EXERCISE INSTRUCTIONS | Copy, word for word, the lines of the entries below between the one with "Sharonelle Post Depilatory" and the one with "subtotal: 12630.00 -> 14180.00", inclusive, and leave out everything else.

Segment Start: DATA SUPPLIED

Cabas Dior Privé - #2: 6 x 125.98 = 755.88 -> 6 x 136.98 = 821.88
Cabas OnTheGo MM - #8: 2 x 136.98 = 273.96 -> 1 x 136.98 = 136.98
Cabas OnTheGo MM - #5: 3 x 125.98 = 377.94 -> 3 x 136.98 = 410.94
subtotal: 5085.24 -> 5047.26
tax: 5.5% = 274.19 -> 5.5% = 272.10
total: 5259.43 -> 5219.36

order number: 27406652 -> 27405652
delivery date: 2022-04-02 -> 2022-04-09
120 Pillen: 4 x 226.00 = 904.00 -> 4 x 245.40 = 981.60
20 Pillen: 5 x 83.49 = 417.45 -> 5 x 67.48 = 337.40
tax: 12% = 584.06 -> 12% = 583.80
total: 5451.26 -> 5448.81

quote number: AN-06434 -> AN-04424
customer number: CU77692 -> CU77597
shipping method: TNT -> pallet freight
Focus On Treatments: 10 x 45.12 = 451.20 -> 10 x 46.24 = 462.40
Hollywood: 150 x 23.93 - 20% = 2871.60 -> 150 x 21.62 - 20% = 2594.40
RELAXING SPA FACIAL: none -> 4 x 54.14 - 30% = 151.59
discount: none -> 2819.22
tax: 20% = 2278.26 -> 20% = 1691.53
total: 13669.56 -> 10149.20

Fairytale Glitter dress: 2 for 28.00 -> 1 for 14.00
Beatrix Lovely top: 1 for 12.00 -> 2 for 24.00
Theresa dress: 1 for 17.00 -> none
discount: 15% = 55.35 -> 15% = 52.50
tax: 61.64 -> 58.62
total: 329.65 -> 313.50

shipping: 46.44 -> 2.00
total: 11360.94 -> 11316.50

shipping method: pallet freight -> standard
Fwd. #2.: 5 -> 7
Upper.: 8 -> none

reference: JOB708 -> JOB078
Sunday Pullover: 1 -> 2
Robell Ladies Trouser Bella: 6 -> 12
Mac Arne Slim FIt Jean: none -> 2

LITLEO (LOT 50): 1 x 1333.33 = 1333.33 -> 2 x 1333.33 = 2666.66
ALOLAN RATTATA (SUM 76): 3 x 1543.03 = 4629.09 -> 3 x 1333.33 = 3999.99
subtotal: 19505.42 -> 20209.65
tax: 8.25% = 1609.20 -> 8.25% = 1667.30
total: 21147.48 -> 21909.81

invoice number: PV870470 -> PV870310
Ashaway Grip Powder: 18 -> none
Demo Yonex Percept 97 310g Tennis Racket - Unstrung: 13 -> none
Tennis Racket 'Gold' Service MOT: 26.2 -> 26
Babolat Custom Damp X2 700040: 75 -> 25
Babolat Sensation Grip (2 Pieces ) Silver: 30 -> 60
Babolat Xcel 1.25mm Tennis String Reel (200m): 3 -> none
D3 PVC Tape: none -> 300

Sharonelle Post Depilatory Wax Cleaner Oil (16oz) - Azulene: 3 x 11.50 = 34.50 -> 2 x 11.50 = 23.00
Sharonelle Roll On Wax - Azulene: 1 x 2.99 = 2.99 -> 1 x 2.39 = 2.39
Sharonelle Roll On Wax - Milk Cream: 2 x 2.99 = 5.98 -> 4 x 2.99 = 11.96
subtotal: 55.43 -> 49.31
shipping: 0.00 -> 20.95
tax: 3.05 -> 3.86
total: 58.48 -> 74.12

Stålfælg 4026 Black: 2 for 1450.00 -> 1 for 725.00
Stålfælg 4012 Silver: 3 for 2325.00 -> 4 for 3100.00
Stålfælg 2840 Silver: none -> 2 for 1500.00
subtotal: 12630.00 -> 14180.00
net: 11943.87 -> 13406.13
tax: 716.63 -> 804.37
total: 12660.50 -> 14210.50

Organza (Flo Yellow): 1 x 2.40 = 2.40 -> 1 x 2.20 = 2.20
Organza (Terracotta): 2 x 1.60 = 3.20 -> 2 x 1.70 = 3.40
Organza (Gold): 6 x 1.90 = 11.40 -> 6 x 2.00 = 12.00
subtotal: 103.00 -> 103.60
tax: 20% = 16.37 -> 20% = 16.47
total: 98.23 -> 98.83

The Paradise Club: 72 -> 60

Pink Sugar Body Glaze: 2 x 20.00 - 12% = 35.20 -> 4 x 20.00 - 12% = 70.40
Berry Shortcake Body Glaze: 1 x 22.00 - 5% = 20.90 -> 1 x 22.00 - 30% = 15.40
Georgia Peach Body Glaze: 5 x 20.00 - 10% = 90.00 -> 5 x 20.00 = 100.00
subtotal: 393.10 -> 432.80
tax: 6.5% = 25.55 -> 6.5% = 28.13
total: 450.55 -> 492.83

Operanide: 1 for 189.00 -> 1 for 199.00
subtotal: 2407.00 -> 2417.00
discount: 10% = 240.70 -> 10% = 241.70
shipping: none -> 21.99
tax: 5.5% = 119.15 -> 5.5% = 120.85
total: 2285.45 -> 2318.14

Segment End: DATA SUPPLIED

ANSWER TO THIS TASK |
Sharonelle Post Depilatory Wax Cleaner Oil (16oz) - Azulene: 3 x 11.50 = 34.50 -> 2 x 11.50 = 23.00
Sharonelle Roll On Wax - Azulene: 1 x 2.99 = 2.99 -> 1 x 2.39 = 2.39
Sharonelle Roll On Wax - Milk Cream: 2 x 2.99 = 5.98 -> 4 x 2.99 = 11.96
subtotal: 55.43 -> 49.31
shipping: 0.00 -> 20.95
tax: 3.05 -> 3.86
total: 58.48 -> 74.12

Stålfælg 4026 Black: 2 for 1450.00 -> 1 for 725.00
Stålfælg 4012 Silver: 3 for 2325.00 -> 4 for 3100.00
Stålfælg 2840 Silver: none -> 2 for 1500.00
subtotal: 12630.00 -> 14180.00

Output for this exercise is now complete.